64th ISI World Statistics Congress - Ottawa, Canada

Bernoulli Society Journal Lecture

Organiser

DP
Davy Paindaveine

Participants

  • MP
    Prof. Mark Podolskij
    (Chair)

  • AC
    Alexandra Carpentier
    (Presenter/Speaker)
  • Tight concentration inequalities for weakly dependent fields, and applications to the mixing bandit problem

  • Category: Bernoulli Society for Mathematical Statistics and Probability (BS)

    Abstract

    In this talk we will first consider the mixing bandit problem, namely a sequential learning problem over weakly dependent data. For solving optimally this problem, it is important to understand tightly the concentration of weakly dependent processes. With this motivation in mind, I will then present a tight Azuma-Hoeffding-type inequality for partial sums of discrete processes in dimension 1, satisfying a weak dependency assumption of projective type - namely that the conditional expectation given the past of the process at a distance more than u is bounded by a known decreasing function of u. The proof is based on a smart multi-scale approximation of random sums by martingale difference sequences, which was first introduced in [Peligrad, Utev and Wu, 2007]. Based on this, a natural question is on whether this type of results and proof techniques can be extended to weakly dependent random fields in dimension d.

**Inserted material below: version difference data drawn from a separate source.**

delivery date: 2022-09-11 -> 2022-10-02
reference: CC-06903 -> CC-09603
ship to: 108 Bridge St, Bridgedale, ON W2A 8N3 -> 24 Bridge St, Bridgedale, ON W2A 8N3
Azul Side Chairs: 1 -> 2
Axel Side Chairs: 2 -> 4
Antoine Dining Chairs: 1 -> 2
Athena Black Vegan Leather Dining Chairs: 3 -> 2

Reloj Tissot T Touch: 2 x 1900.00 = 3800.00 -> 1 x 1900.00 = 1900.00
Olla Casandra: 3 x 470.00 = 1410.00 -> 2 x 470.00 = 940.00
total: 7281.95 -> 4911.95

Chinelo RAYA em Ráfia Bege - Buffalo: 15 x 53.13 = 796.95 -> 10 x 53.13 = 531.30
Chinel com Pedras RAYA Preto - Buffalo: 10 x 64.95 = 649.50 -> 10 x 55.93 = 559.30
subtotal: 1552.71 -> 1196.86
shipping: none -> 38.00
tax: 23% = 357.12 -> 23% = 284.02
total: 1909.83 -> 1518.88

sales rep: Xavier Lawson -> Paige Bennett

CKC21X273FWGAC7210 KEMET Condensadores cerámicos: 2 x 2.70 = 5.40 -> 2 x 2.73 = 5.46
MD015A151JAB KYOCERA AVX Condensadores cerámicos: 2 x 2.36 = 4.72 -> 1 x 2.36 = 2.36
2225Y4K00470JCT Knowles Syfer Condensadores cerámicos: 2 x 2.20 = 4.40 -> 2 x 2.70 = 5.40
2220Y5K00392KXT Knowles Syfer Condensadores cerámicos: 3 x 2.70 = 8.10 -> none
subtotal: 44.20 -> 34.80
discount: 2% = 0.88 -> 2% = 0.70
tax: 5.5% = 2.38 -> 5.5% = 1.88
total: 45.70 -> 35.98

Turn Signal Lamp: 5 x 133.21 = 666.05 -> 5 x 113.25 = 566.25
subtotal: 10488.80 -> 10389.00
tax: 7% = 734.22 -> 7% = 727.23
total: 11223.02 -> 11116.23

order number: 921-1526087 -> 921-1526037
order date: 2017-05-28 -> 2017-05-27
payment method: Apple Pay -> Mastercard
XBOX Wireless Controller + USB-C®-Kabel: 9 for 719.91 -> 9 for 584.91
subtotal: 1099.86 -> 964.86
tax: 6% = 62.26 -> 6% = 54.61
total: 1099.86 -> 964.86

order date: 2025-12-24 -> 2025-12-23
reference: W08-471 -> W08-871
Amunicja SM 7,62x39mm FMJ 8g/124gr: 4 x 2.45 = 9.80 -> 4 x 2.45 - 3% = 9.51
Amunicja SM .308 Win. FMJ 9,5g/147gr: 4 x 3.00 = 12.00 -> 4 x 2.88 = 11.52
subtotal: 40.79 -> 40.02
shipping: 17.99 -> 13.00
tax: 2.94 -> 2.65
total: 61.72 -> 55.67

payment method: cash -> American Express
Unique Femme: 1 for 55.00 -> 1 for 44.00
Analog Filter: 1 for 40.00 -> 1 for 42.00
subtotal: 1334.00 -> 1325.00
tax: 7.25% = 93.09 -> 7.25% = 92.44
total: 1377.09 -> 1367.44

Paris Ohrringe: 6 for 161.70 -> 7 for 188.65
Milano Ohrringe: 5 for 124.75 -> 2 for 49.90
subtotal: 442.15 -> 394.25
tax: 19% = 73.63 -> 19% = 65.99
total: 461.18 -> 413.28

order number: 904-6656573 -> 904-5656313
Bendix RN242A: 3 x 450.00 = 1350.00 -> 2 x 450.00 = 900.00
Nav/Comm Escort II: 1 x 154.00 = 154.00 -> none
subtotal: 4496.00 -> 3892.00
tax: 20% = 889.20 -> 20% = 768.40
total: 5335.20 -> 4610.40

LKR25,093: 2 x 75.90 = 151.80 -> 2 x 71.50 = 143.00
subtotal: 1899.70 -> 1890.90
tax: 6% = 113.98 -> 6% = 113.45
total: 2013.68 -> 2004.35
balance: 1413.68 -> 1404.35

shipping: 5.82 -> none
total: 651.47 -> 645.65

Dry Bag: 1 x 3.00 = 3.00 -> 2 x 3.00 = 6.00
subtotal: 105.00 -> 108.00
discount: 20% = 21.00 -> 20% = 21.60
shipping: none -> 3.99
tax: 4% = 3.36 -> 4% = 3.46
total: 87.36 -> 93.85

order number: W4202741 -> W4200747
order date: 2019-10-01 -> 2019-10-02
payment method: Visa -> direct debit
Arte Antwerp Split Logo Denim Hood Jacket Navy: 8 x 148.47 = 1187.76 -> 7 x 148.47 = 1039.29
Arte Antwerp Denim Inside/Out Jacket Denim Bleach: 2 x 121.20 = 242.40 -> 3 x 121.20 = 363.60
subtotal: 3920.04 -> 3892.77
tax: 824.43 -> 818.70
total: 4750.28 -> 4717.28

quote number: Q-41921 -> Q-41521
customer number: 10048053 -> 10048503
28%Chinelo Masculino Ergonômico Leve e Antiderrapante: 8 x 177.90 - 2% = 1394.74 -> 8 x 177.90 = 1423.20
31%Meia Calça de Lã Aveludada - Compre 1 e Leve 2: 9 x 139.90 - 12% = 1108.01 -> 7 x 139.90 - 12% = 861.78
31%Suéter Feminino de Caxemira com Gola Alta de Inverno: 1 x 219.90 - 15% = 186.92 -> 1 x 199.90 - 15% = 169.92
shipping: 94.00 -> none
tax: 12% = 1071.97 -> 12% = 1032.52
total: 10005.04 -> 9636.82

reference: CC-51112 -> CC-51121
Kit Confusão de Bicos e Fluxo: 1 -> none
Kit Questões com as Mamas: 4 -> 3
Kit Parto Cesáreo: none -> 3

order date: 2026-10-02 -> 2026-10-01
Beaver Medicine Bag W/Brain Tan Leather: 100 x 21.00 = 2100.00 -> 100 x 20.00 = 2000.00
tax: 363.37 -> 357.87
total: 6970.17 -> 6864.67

I will then present Azuma-Hoeffding and Burkholder-type inequalities for partial sums over a rectangular grid of a random field satisfying a weak dependency assumption of projective type. The analysis is also based on multi-scale approximation of random sums by martingale difference sequences, but a careful decomposition of the d dimensional rectangular grid is essential here in order to obtain tight results.